### TASK DESCRIPTION:
The lines to reproduce run from the one containing "Amity Blight Throw" through the final line of the entries; write them out exactly and add nothing.

Segment Open

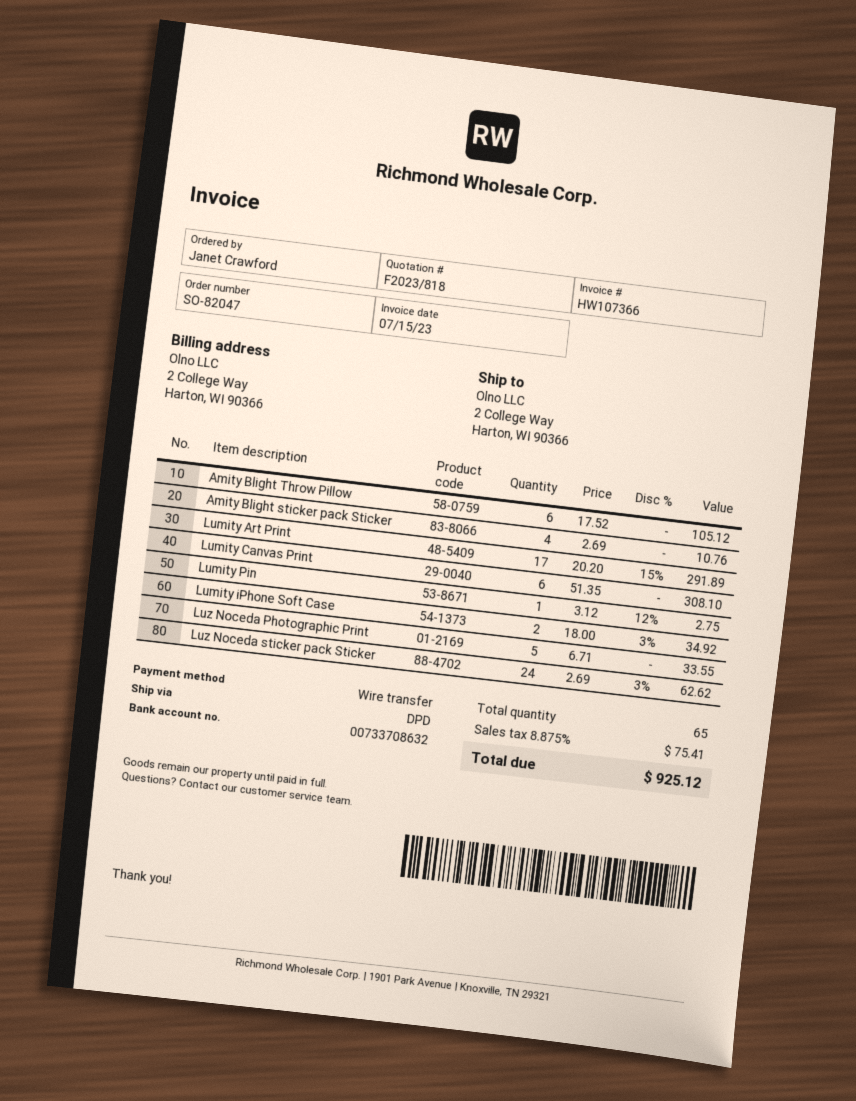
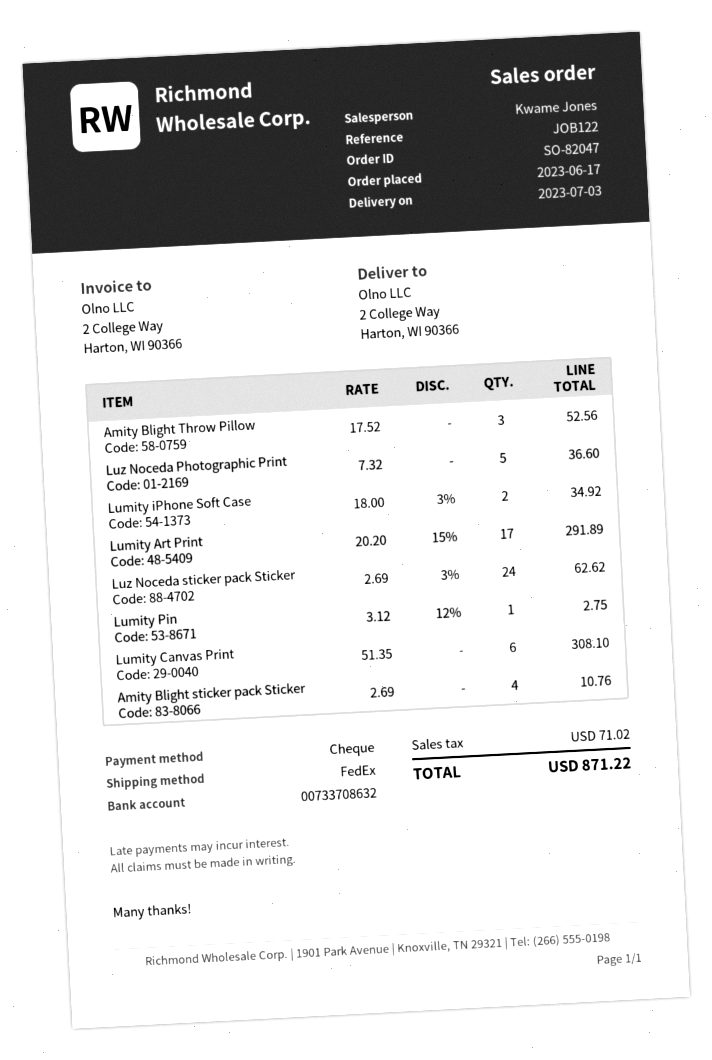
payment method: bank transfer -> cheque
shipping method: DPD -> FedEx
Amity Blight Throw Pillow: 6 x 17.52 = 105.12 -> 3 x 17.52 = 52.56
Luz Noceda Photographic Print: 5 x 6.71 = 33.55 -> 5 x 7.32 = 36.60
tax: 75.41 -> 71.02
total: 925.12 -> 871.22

Segment Closed

### REPLY:
Amity Blight Throw Pillow: 6 x 17.52 = 105.12 -> 3 x 17.52 = 52.56
Luz Noceda Photographic Print: 5 x 6.71 = 33.55 -> 5 x 7.32 = 36.60
tax: 75.41 -> 71.02
total: 925.12 -> 871.22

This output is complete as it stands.